Patternid = Prxparse ('/>cite (d by)?? \d*<\/a>/i ');
Call Prxsubstr (Patternid, S, position, length);
cite = substr (s, position, length);

/* Extract the numbers */
cite = Prxchange (' s/(\d*) (\d*) (\d*)/$2/', 1, cite);
s = substrn (s, position + length);
Output
End
End . From 1point 3acres BBS
If length (s) > 29000 then s = substrn (s, 257);
Run

/* Save the results, the final data will have two variables, the title of the paper and the number of citations */
/* This DataSet is not saved to the hard drive because of the start memlib option */
Proc SQL;
INSERT INTO Mywork.results_web
Select R, cite from mywork.extracted;. From:1point3acres.com/bbs
Quit

%end;.

%mend Webscholar;

%webscholar

"Reprint" with SAS crawl Web data simple version

Contact Us

The content source of this page is from Internet, which doesn't represent Alibaba Cloud's opinion; products and services mentioned on that page don't have any relationship with Alibaba Cloud. If the content of the page makes you feel confusing, please write us an email, we will handle the problem within 5 days after receiving your email.

If you find any instances of plagiarism from the community, please send an email to: info-contact@alibabacloud.com and provide relevant evidence. A staff member will contact you within 5 working days.

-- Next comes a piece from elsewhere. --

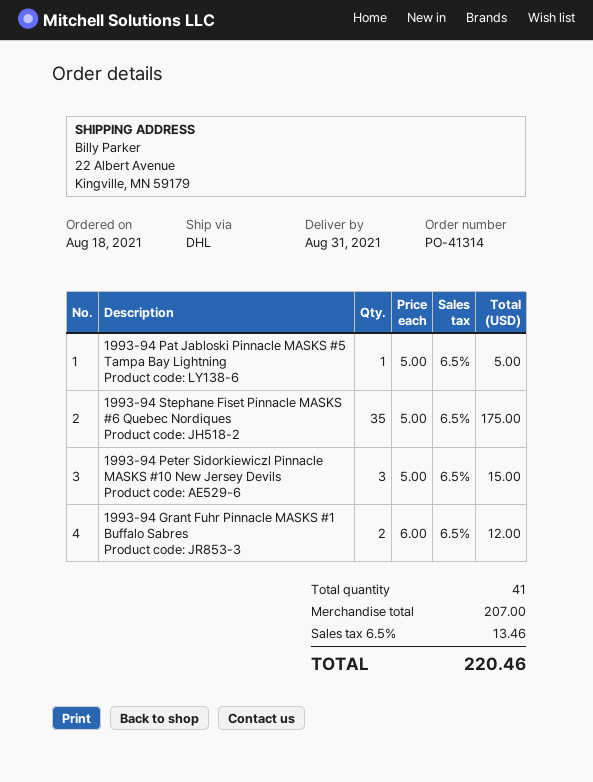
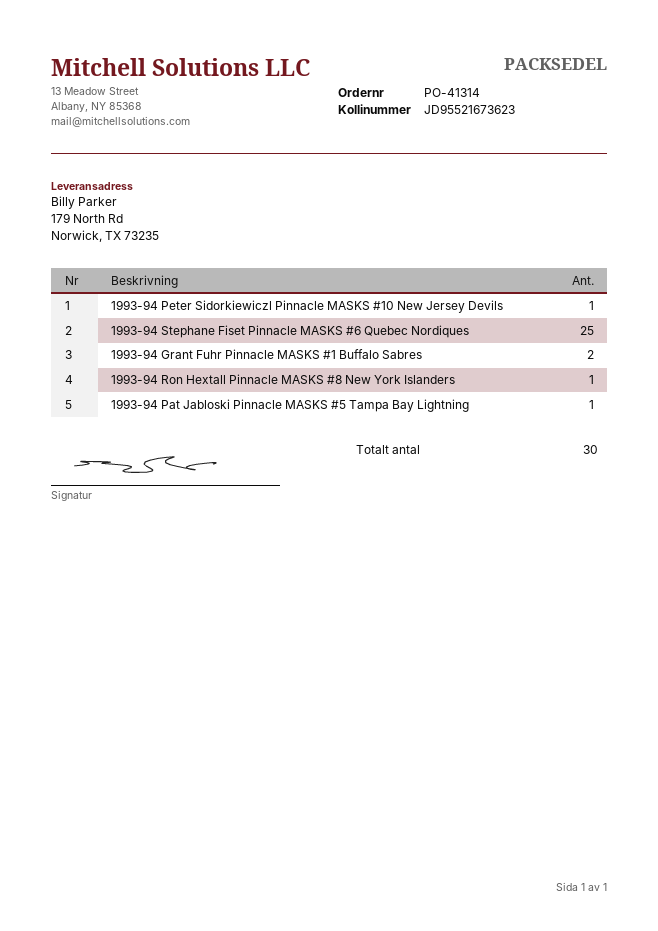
ship to: 22 Albert Avenue, Kingville, MN 59179 -> 179 North Rd, Norwick, TX 73235
1993-94 Stephane Fiset Pinnacle MASKS #6 Quebec Nordiques: 35 -> 25
1993-94 Peter Sidorkiewiczl Pinnacle MASKS #10 New Jersey Devils: 3 -> 1
1993-94 Ron Hextall Pinnacle MASKS #8 New York Islanders: none -> 1
total quantity: 41 -> 30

A Free Trial That Lets You Build Big!

Start building with 50+ products and up to 12 months usage for Elastic Compute Service

  • Sales Support

    1 on 1 presale consultation

  • After-Sales Support

    24/7 Technical Support 6 Free Tickets per Quarter Faster Response

  • Alibaba Cloud offers highly flexible support services tailored to meet your exact needs.